Segment Start: AVAILABLE DATA
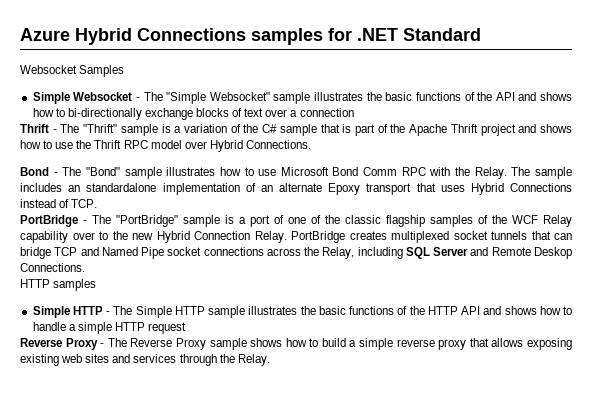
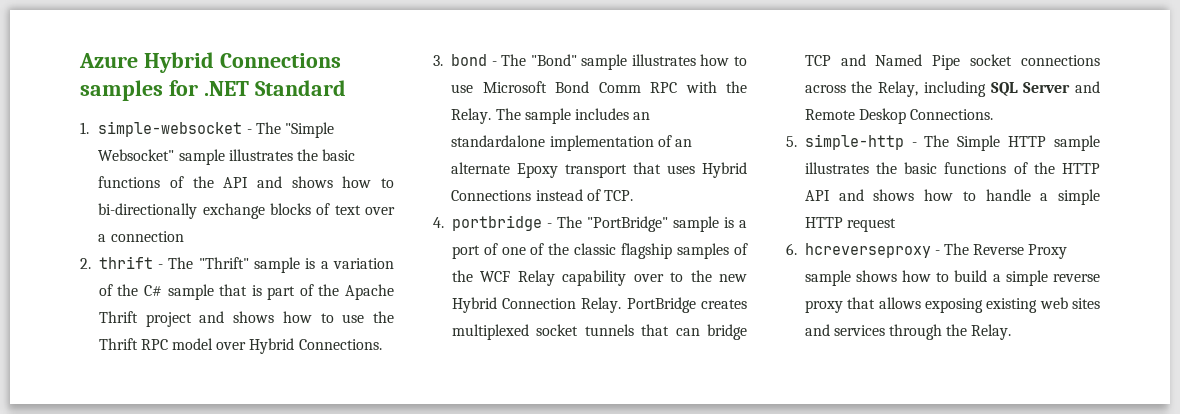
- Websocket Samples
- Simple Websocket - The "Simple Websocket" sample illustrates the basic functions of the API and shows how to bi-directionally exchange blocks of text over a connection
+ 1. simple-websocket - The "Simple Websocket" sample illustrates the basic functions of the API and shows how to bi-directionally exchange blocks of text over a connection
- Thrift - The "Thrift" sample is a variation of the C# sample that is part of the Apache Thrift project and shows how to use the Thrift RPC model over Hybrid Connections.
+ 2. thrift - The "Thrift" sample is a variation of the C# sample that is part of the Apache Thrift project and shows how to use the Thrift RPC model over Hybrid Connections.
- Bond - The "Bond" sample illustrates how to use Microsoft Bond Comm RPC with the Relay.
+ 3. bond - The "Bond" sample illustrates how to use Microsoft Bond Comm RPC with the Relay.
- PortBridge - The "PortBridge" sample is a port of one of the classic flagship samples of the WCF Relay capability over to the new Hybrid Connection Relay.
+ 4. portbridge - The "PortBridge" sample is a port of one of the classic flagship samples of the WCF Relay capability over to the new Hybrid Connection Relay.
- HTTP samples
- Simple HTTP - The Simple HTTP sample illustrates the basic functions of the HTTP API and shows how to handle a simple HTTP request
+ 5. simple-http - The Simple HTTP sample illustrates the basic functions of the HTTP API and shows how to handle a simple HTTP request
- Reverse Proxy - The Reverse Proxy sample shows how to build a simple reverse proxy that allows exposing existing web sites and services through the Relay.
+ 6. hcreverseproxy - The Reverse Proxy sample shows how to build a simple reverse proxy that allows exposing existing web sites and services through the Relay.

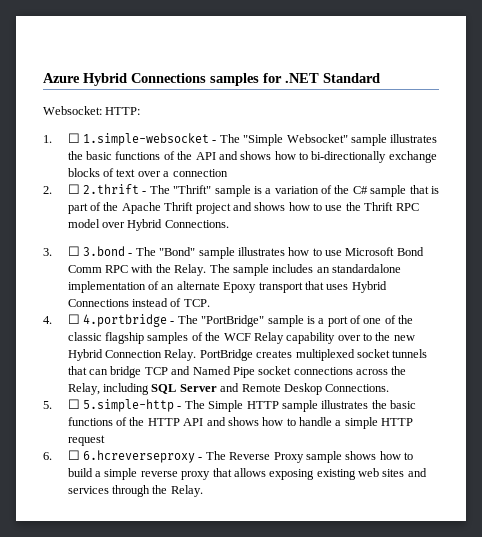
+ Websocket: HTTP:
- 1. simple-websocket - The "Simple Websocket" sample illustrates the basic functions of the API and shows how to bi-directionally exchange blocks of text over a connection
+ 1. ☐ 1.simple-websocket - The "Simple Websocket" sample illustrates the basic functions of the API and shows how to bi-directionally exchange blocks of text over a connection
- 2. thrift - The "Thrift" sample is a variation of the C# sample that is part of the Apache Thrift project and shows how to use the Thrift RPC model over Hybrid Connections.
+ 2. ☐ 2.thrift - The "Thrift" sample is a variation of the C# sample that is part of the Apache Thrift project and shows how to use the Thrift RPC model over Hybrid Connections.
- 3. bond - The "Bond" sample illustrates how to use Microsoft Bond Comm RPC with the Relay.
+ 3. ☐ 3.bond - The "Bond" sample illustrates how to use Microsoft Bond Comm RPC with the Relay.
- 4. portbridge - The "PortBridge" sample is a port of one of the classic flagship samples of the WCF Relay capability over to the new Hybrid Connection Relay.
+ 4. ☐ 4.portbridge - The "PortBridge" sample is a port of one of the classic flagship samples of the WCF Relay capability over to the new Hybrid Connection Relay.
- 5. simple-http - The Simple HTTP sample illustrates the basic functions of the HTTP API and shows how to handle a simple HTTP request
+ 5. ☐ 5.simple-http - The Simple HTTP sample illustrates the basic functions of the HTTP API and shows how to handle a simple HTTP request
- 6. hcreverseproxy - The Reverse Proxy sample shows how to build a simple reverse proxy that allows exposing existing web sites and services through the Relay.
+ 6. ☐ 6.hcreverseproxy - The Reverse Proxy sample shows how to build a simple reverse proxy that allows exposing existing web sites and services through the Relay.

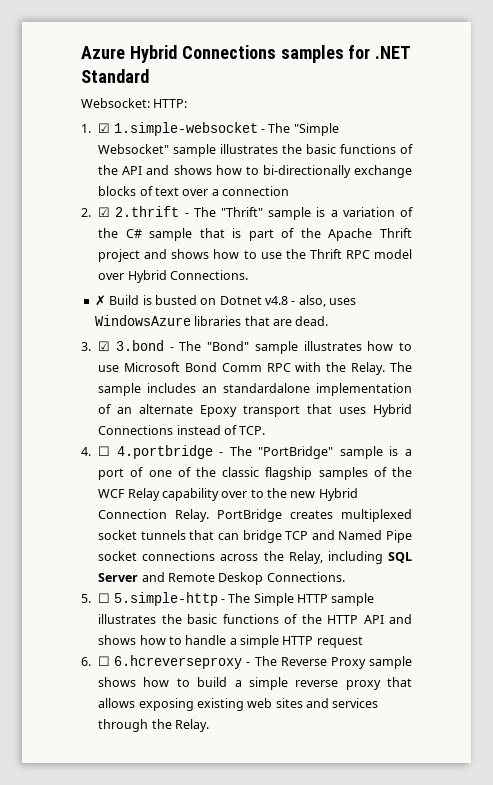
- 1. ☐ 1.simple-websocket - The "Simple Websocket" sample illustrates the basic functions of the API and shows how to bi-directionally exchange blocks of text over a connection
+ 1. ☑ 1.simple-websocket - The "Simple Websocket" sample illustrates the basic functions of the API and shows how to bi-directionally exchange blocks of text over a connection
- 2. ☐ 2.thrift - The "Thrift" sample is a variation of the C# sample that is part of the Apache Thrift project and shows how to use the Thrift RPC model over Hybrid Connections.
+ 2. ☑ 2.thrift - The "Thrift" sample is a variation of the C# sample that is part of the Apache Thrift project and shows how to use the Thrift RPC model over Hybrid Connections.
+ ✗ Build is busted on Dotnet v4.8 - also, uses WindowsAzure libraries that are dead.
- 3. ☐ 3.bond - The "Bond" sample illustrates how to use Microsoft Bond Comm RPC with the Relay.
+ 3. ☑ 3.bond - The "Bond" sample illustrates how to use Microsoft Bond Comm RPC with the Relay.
Segment End: AVAILABLE DATA
#### WORK INSTRUCTION
With pictures omitted, repeat the entries above word for word from the line holding "4. ☐ 4.portbridge" down to the line holding "- 2. ☐ 2.thrift", keeping both of those lines.

#### EXERCISE RESULT
+ 4. ☐ 4.portbridge - The "PortBridge" sample is a port of one of the classic flagship samples of the WCF Relay capability over to the new Hybrid Connection Relay.
- 5. simple-http - The Simple HTTP sample illustrates the basic functions of the HTTP API and shows how to handle a simple HTTP request
+ 5. ☐ 5.simple-http - The Simple HTTP sample illustrates the basic functions of the HTTP API and shows how to handle a simple HTTP request
- 6. hcreverseproxy - The Reverse Proxy sample shows how to build a simple reverse proxy that allows exposing existing web sites and services through the Relay.
+ 6. ☐ 6.hcreverseproxy - The Reverse Proxy sample shows how to build a simple reverse proxy that allows exposing existing web sites and services through the Relay.

- 1. ☐ 1.simple-websocket - The "Simple Websocket" sample illustrates the basic functions of the API and shows how to bi-directionally exchange blocks of text over a connection
+ 1. ☑ 1.simple-websocket - The "Simple Websocket" sample illustrates the basic functions of the API and shows how to bi-directionally exchange blocks of text over a connection
- 2. ☐ 2.thrift - The "Thrift" sample is a variation of the C# sample that is part of the Apache Thrift project and shows how to use the Thrift RPC model over Hybrid Connections.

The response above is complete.